Moraes é relator de quatro ações sobre o decreto e sua decisão veio após uma audiência de conciliação sem acordo. Há duas semanas, ele havia suspendido tanto o decreto quanto sua revogação pelo Congresso. O aumento do IOF foi uma iniciativa do Ministério da Fazenda, liderado por Fernando Haddad, para atender metas fiscais. O Congresso derrubou a norma, mas partidos como PSol, PL e a AGU levaram o caso ao STF.

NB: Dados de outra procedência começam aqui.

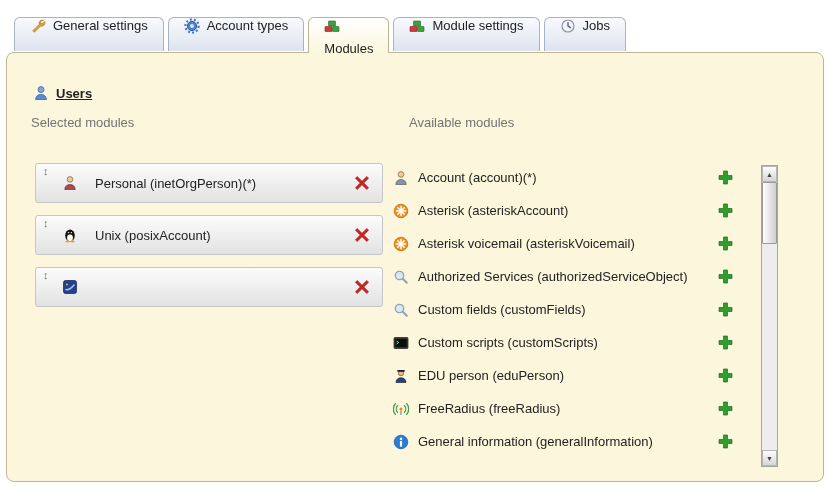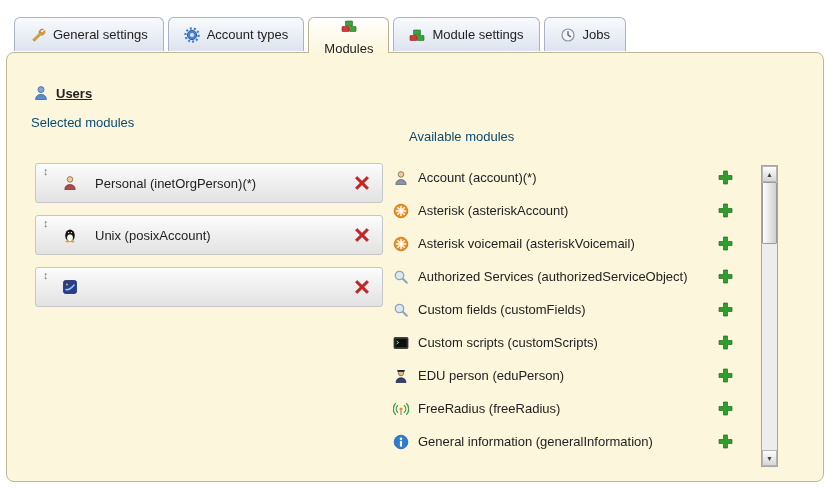"General settings" .tab { align-items: center -> flex-start }
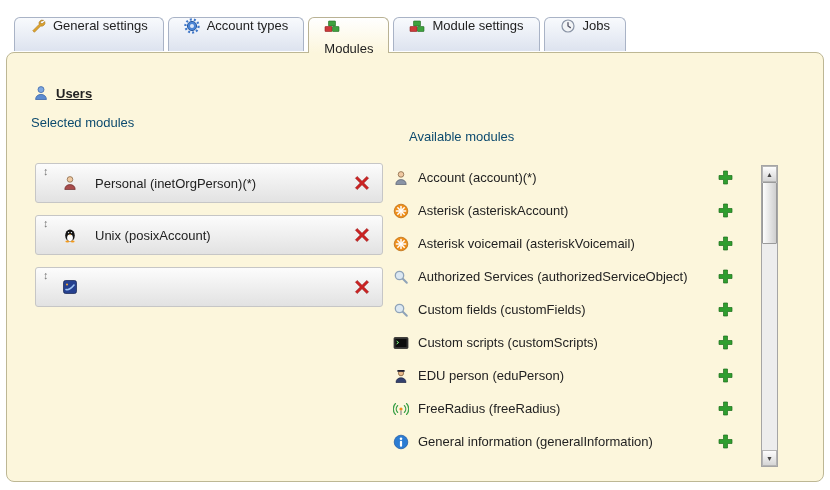"Selected modules" .col-title { color: #0c4a6e -> #737373 }
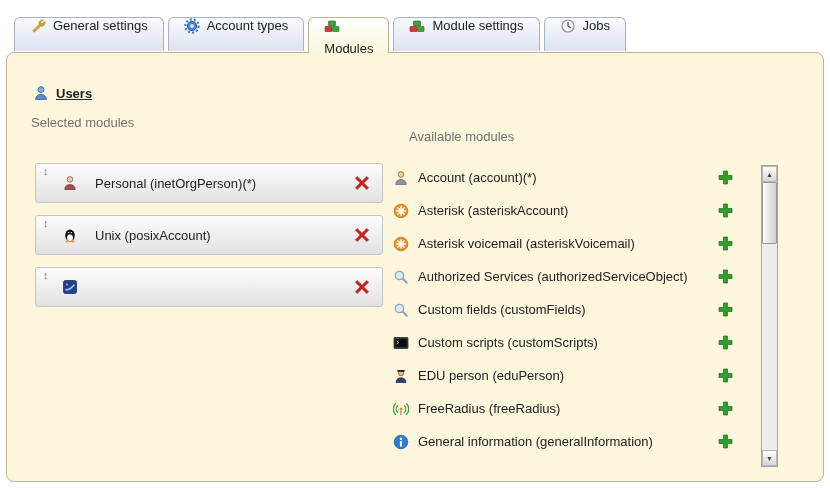"Available modules" .col-title.right { top: 76px -> 62px }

Moraes argumentou que o decreto não teve desvio de finalidade, citando precedentes em governos anteriores como os de Bolsonaro, FHC e Temer. Haddad elogiou a decisão, destacando que ela fecha brechas de evasão e sonegação. A AGU também apoiou, ressaltando o diálogo promovido pelo STF. A decisão de Moraes, porém, levanta questões sobre a separação de poderes e a competência do Executivo em legislar por decreto.